There’s an old adage in the business world called KISS, which stands for “keep it simple, stupid.” You could say that Redfin has been a willing practitioner of the KISS approach, even as the rest of the industry was falling head-over-heals for big data.keep it simple

“We feel like we get close to the type of performance that people talk about in the big data systems with what we’ve set up with our Postgres and Intel cards,” Frey says. “We can get instantaneous access to several terabytes of housing data and run very high performance geographic-based queries on that data. I know a big data architecture can also do that, but for us, our traditional architecture is also performing very fast.”

There’s a lot of hype about big data technology, and in many situations, there’s good reason for it. For some types of workloads–running machine learning models at scale, finding patterns across petabytes of data, or scaling out to serve hundreds of thousands of simultaneous connections—there are no good reasons to look for alternatives to Spark, MapReduce, and NoSQL databases like Cassandra.

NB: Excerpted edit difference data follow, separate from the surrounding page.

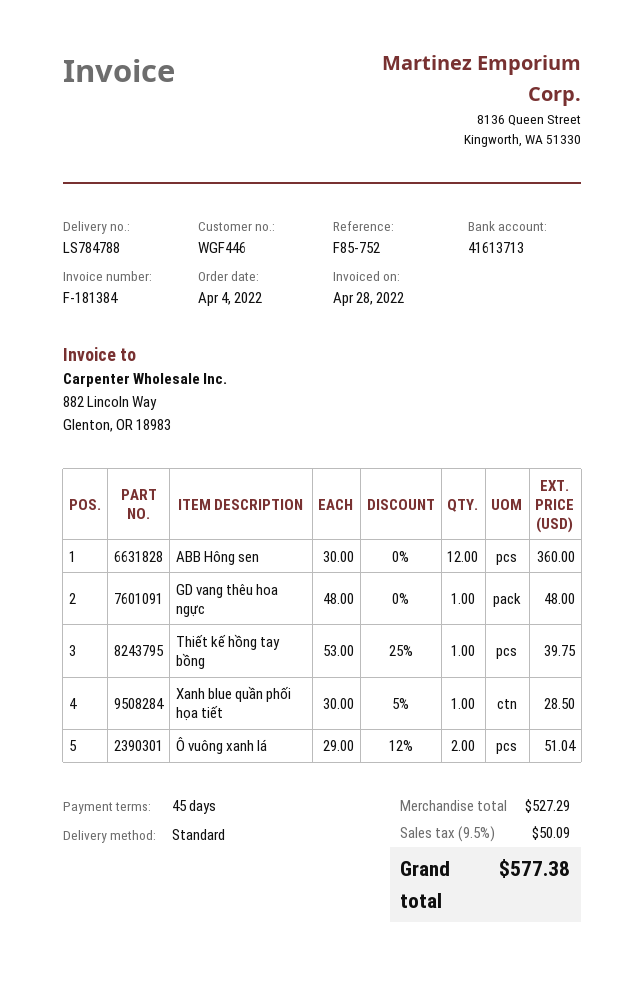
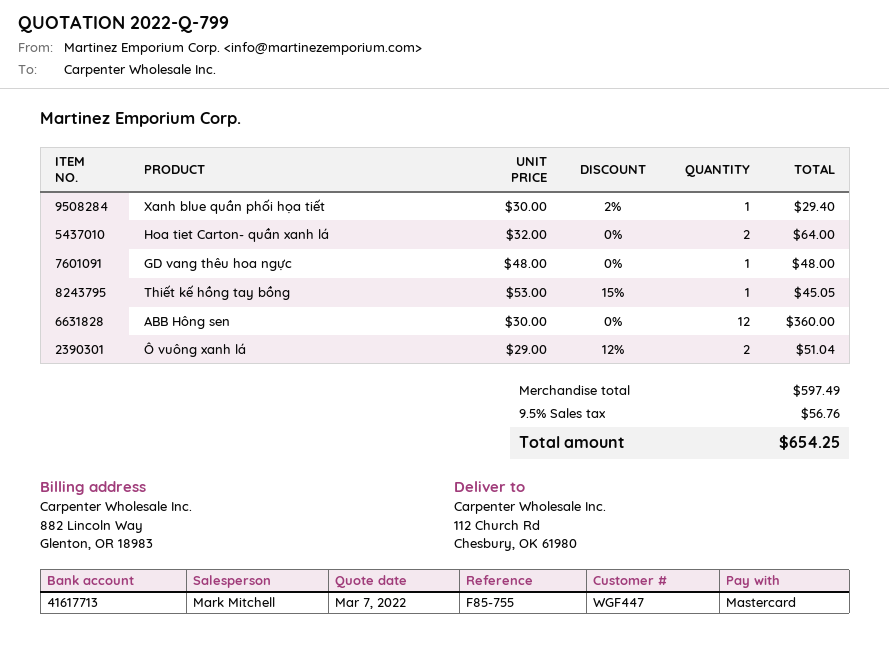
customer number: WGF446 -> WGF447
reference: F85-752 -> F85-755
bank account: 41613713 -> 41617713
Thiết kế hồng tay bồng: 1 x 53.00 - 25% = 39.75 -> 1 x 53.00 - 15% = 45.05
Xanh blue quần phối họa tiết: 1 x 30.00 - 5% = 28.50 -> 1 x 30.00 - 2% = 29.40
Hoa tiet Carton- quần xanh lá: none -> 2 x 32.00 = 64.00
subtotal: 527.29 -> 597.49
tax: 9.5% = 50.09 -> 9.5% = 56.76
total: 577.38 -> 654.25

But don’t fall into the trap of thinking that every workload needs to run on the latest and greatest technology to come out of Silicon Valley. In many cases, the technology that Silicon Valley invented 20 years ago is still plenty-fast–and getting faster thanks to advances such as I/O accelerators and the declining cost of RAM.

Frey offers this advice to other CTOs who might be considering a big data system:

“Be thoughtful of when you need the overhead of a big data system,” she says. “They’re still a little trickier and require some different types of training and expertise in the engineers than a traditional website. Think about whether you really need the big data architecture and think about which projects are suitable for big data, and then lean on the database for as long as you can because there are some benefits from the simplicity of a traditional data architecture as well.”